DES DISPOSITIONS LÉGALES
La loi nº 2019/020 du 24 décembre 2019, modifiant et complétant certaines dispositions de la loi nº 2016/007 du 12 juillet 2016 portant Code Pénal, est suffisamment claire quant à la répression des infractions relatives aux discours de haine ou de xénophobie. L’Article 241-1, intitulé outrage à la tribu ou à l’ethnie, dispose à l’alinéa 1 que: “Est puni d’un emprisonnement d’un à deux ans et d’une amende de 300 000 FCFA à 3 000 000 FCFA celui qui, par quelque moyen que ce soit, tient des discours de haine ou procède aux incitations à la violence contre des personnes en raison de leur appartenance tribal ou ethnique”. À l’alinéa 2 de la même disposition, le législateur précise qu’ “En cas d’admission des circonstances atténuantes, la peine d’emprisonnement prévue à l’alinéa 1 ci-dessus ne peut être inférieure à trois mois et la peine d’amende à 200 000 FCFA”, avant d’ajouter que “Le sursis ne peut être accordé sauf en cas d’excuse atténuante de minorité”.
Cependant, certains acteurs de la société dont les journalistes, sont beaucoup plus visés par le code pénal qui parle des circonstances aggravantes à l’égard des contrevenants. Et l’article 241 dans son alinéa 3 de préciser : “Lorsque l’auteur du discours de haine est un fonctionnaire au sens de l’article 131 du présent code, un responsable de formation politique, de média, d’une organisation non gouvernementale ou d’une institution religieuse, les peines prévues à l’alinéa 1 ci-dessus sont doublées et les circonstances atténuantes ne sont pas admises”.
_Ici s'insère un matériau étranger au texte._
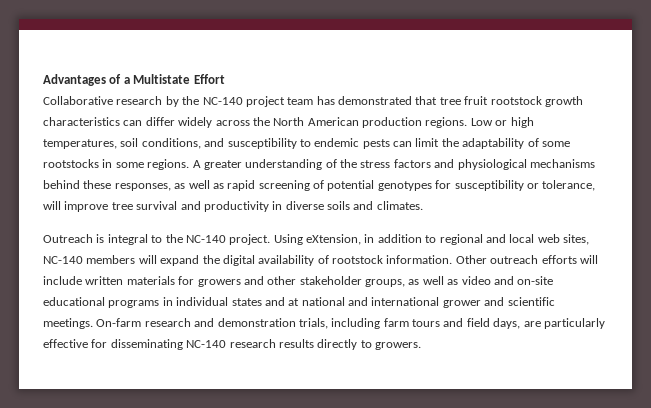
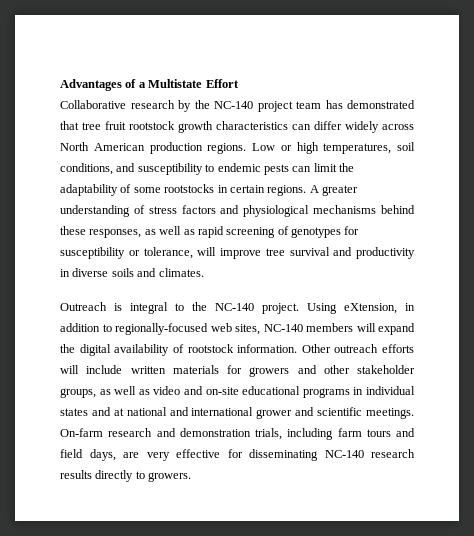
- Collaborative research by the NC-140 project team has demonstrated that tree fruit rootstock growth characteristics can differ widely across the North American production regions.
+ Collaborative research by the NC-140 project team has demonstrated that tree fruit rootstock growth characteristics can differ widely across North American production regions.
- Low or high temperatures, soil conditions, and susceptibility to endemic pests can limit the adaptability of some rootstocks in some regions.
+ Low or high temperatures, soil conditions, and susceptibility to endemic pests can limit the adaptability of some rootstocks in certain regions.
- A greater understanding of the stress factors and physiological mechanisms behind these responses, as well as rapid screening of potential genotypes for susceptibility or tolerance, will improve tree survival and productivity in diverse soils and climates.
+ A greater understanding of stress factors and physiological mechanisms behind these responses, as well as rapid screening of genotypes for susceptibility or tolerance, will improve tree survival and productivity in diverse soils and climates.
- Using eXtension, in addition to regional and local web sites, NC-140 members will expand the digital availability of rootstock information.
+ Using eXtension, in addition to regionally-focused web sites, NC-140 members will expand the digital availability of rootstock information.
- On-farm research and demonstration trials, including farm tours and field days, are particularly effective for disseminating NC-140 research results directly to growers.
+ On-farm research and demonstration trials, including farm tours and field days, are very effective for disseminating NC-140 research results directly to growers.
Au regard de l’arsenal juridique mis en place, il est clair que la Cameroon Community Media Network (Ccmn), à travers ces ateliers organisés à intervalles réguliers, permet aux acteurs du secteur des médias de savoir à quoi s’en tenir face à la rigueur de la loi, au-delà même de sa mission, celle de voir la Paix régner en tout temps et en tout lieu grâce aux activités de la Presse. Une dimension à encourager en sommes, pour botter en touche les rivalités inutiles entre les ethnies, lesquelles rivalités peuvent être la source d’une guerre civile.